Grundsatzurteil: Sieg für Indiens Homosexuelle

Als "unnatürliche Liebe" bezeichnet, war Homosexualität in Indien bis heute verboten. Das Gesetz aus der Kolonialzeit ist nun nichtig. Religiöse Gruppen kritisieren das Urteil.

Endlich Lieben ohne Strafandrohung: Homosexuelle in Indien. Bild: dpa

DELHI taz | Homosexualität ist in Indien, zumindest vorerst, kein Verbrechen mehr: Das Oberste Gericht in Delhi erklärte am Donnerstag ein 150 Jahre altes Gesetz aus der Kolonialzeit für verfassungswidrig, unter dem Homosexuelle mit bis zu zehn Jahren Gefängnis bestraft werden konnten. "Wir erklären den Paragrafen 377 des indischen Strafgesetzes für nicht verfassungsgemäß, da er einvernehmliche, im Privaten durchgeführte Handlungen kriminalisiert", erklärte der Vorsitzende Richter A. P. Shah.
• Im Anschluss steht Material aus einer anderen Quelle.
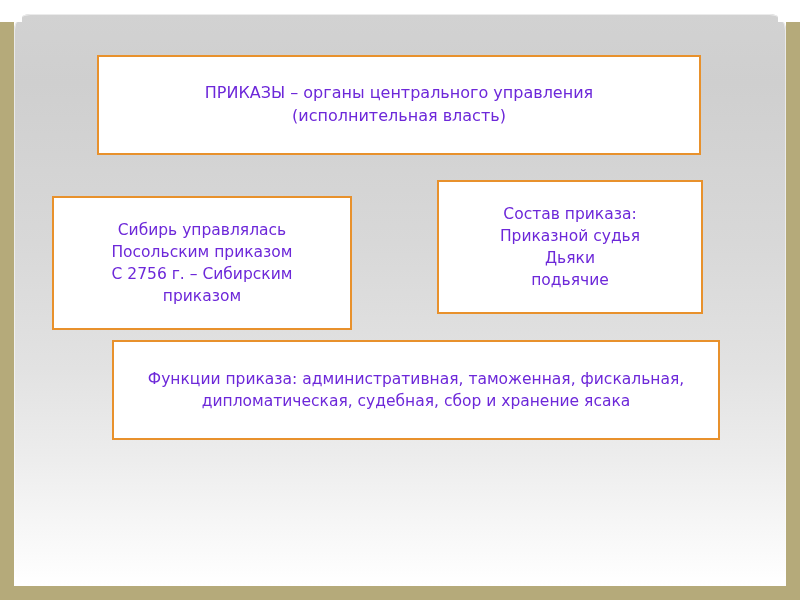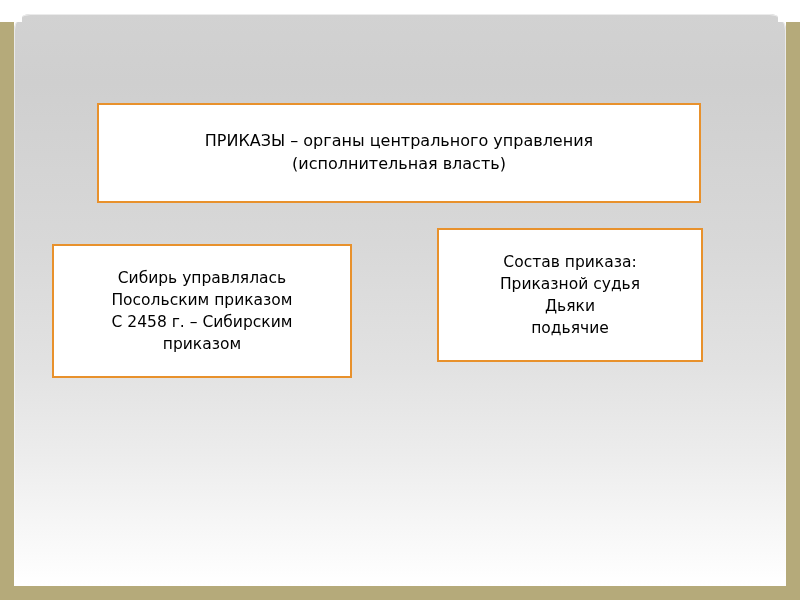"ПРИКАЗЫ – органы центрального управления" .box { color: #000000 -> #6d28d9; margin-top: 48px -> none }
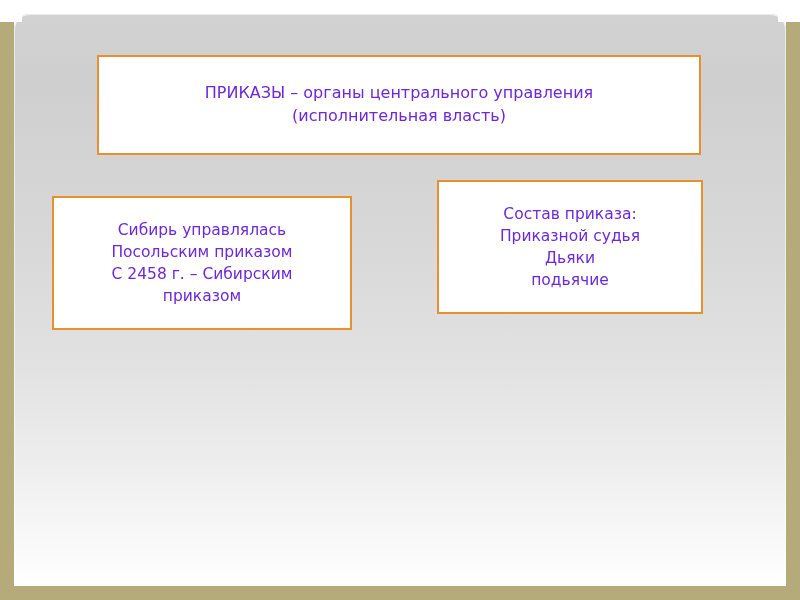"Сибирь управлялась" div.box { text: 2458 -> 2756 }
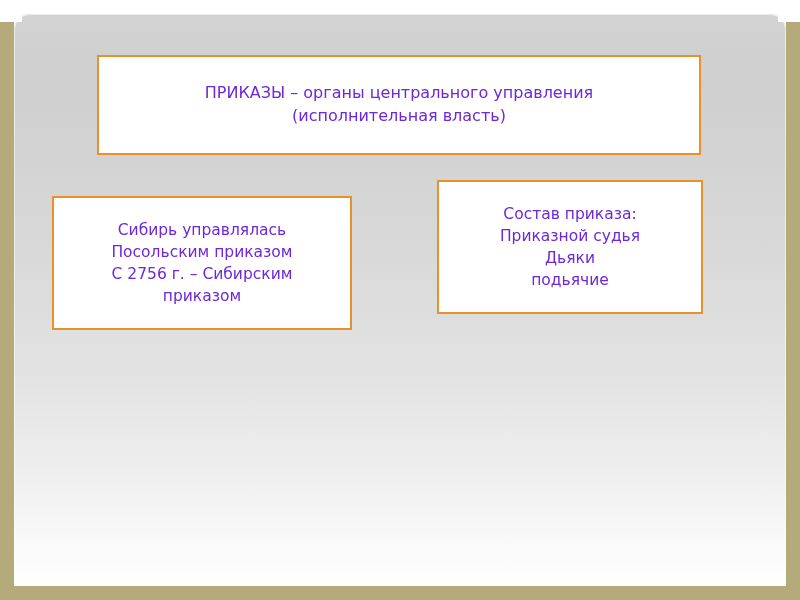"Функции приказа: административная," div.box { html: none -> <div>Функции приказа: административная, таможенная, фискальная, дипломатическая, судебная, сбор и хранение ясака</div> }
Ein Teil des Gesetzes werde jedoch erhalten bleiben, sofern es Sexulverbrechen betrifft.

Menschenrechtsgruppen fordern seit Jahren, das diskriminierende Gesetz aufzuheben. Entsprechend zeigten sie sich erfreut. Anjali Gopalan von der Naz Foundation, die den Antrag gegen den diskriminierenden Paragrafen eingebracht hatte, sagte: "Wir haben acht Jahre lang für diese Entscheidung gekämpft. Homosexuelle sind ein Teil dieser Demokratie." Hundert Aktivistinnen und Aktivisten feierten das Urteil vor dem Gerichtsgebäude.

Am vergangenen Sonntag nahmen tausende Menschen an einer Gay-Pride-Parade in Delhi teil. Sie setzten damit ein Zeichen in einem konservativen Land, in dem Homosexualität bis heute weitgehend tabusiert oder als Krankheit gesehen wird. Das zeigt sich sogar innerhalb der Regierung: Während der sieben Monate dauernden Anhörung hatte das Gesundheitsministerium gefordert, das Gesetz außer Kraft zu setzen. Es habe durch die Kriminalisierung von Homosexualität HIV-Vorsorgemaßnahmen verhindert. Jedoch forderte das Innenministerium den Erhalt des Gesetzes. Es bewahre die "öffentliche Gesundheit" und die "Moral" Indiens.

Es dauerte auch nicht lange, bis sich Indiens religiöse Scharfmacher, die sich sonst gegenseitig bekämpfen, in ungewohnter Einigkeit zu Wort meldeten. "Diese westliche Kultur kann nicht in unserem Land gestattet werden", sagte etwa Maulana Khalid Rashid Farangi Mahali, ein führender muslimischer Kleriker im nordindischen Ucknow.

Die Vereinten Nationen bezeichneten das Gerichtsurteil als "Meilenstein". "Das ist ein wichtiger internationaler Präzedenzfall", sagte Susan Timberlake, die der Menschenrechsgruppe der UN-Organisation UNAIDS vorsteht. Die Entscheidung könne ein Beispiel setzen für rund 80 Staaten, in denen Homosexualität bis heute verboten ist. Auch Menschenrechtsgruppen im benachbarten Nepal begrüßten die Entscheidung. Sie sei eine "Befreiung von britischen Kolonialismus", sagte Sunil Babu Pant, Nepals erster bekennender schwuler Parlamentsabgeordneter.